Well, it’s June 23rd, and still no dongle from EFiX. Despite a new product page on the company’s site, the OS X installing dongle is still not available for purchase. The USB dongle is supposed to facilitate the installation of Mac OS X by booting the Leopard install DVD on PCs, but so far no one has been able to verify this claim as no one has one of these in their hands yet. We’ve been covering this story since the beginning, and we’ll be sure to let you know when you can actually buy one of these.

[via Engadget]

15 thoughts on “EFiX Dongle Still Not Available

  1. winphreak,

    I don’t think that’s likely, what makes osx so attractive to most people is the same thing that limits it to proprietary hardware, reliability mainly. I have a feeling that if widows only ran on proprietary bundled hardware, and had the same market share that apple has, it would be considered to be of similar reliability and consistency to OSX.

  2. as a developer who has real apple hardware, the reliability factor IMHO is a myth. os/x from my development standpoint is one of the most unstable platforms i have ever dealt with. Honestly xp/sp2 blows it out of the water. I know the apple fanboys will freak out for someone saying it, but it is what i have dealt with.

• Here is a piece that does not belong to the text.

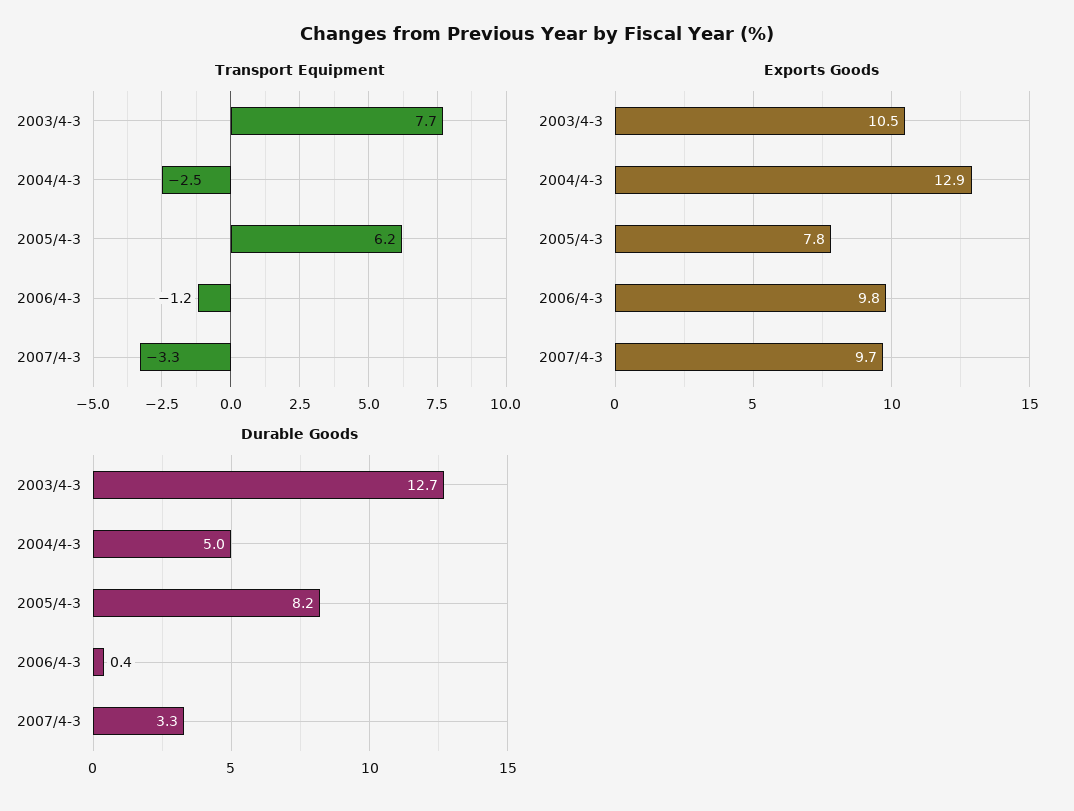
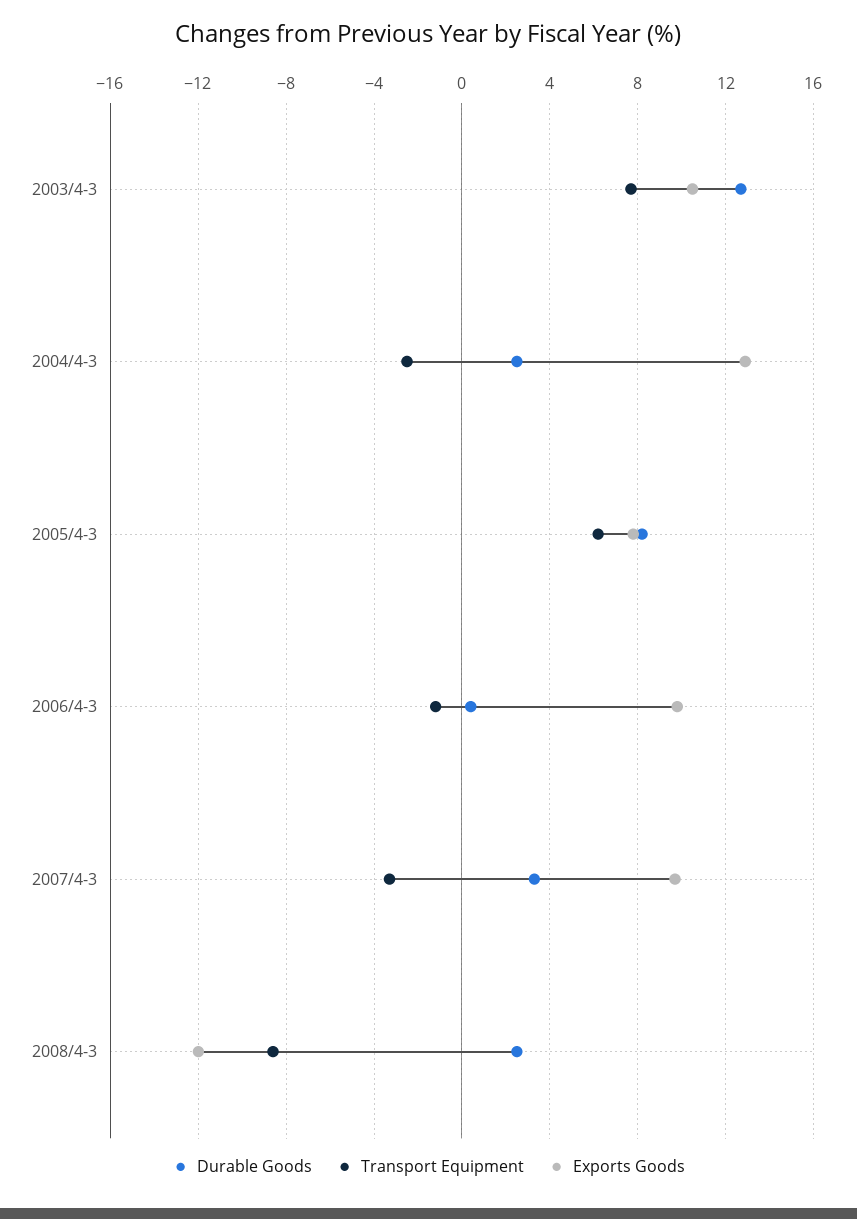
Durable Goods, 2004/4-3: 5 -> 2.5
Durable Goods, 2008/4-3: none -> 2.5
Transport Equipment, 2008/4-3: none -> -8.5
Exports Goods, 2008/4-3: none -> -12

    as for apple opening up to non-apple platforms, i am all for that, but know in reality it would never happen. I think this toy/gadget is a good start and would force MS to develop different stratagies for thier product line.

  3. i do not approve of this post.

    i am sensitive but that ain’t the reason why i do not approve. a late product is not a hack.

    for the record, i did send in a hack today with a little description. i will continue to do that daily.

  4. Mike, your obsessive (bordering on obsessive-compulsive) ‘approvals’ and ‘disapprovals’ of posts do nothing. If you dont like it, dont read it or post. It’s just that easy. I for one am interested in the hardware behind a gizmo such as this (even if it were vaporware). I see this site as not just ‘hacks’ but a place for cool gizmos, hardware, software and other tasty tech bits that I can sink my brains teeth into.

  5. i suspect it is a scam to collect personal info it goes like this.

    they claim to be selling a device with magical powers.

    collect the info like your email address,credit card info and mailing address so they can sell to id thieves

  6. @earl: zing! I suspect that for every FOAD posted, there’s a thousand readers nodding in silent agreement.

    About the dongle: I guess the point is that it takes the “hacking” out of installing a retail OSX disc on an arbitrary PC. That’s pretty cool — I mean, if e.g. my mom could do it, that’s a significant feat. I still don’t think it’s going to make a big dent in MS’s market share, because there are still enough Windows-only apps that you would need to transition the software base as well. Of course, that’s a chicken-or-egg problem… you’ve got to get the critical user mass to make porting worthwhile, but you’re not going to get the user mass without the apps.

    I guess the question is, can this thing break the cycle?

  7. >Mike, your obsessive (bordering on obsessive-
    >compulsive) ‘approvals’ and ‘disapprovals’ of posts
    >do nothing. If you dont like it, dont read it or
    >post. It’s just that easy.

    but i can post. this new direction of had aka as gizmodo light, engadget jr, digg/slashdot revisited is just plain shitty. This sight has turned into an aggregater of the other mash-ups.

    >I for one am interested in the hardware behind a
    >gizmo such as this (even if it were vaporware).

    I am interested in the hw as well, but there is no details at all on this one.

    >I see this site as not just ‘hacks’ but a place for
    >cool gizmos, hardware, software and other tasty
    >tech bits that I can sink my brains teeth into.

    hack a day serves up a fresh hack each day, every day from around the web and a special how-to hack each week.

    hack=http://www.catb.org/jargon/html/H/hack.html

  8. Mike, ejonesss.
    This will become a hack when the product is available when somebody wants to know if it really does steal your information! Give it time and somebody here will reverse-engineer it to get everything. Really not something hard I’m sure.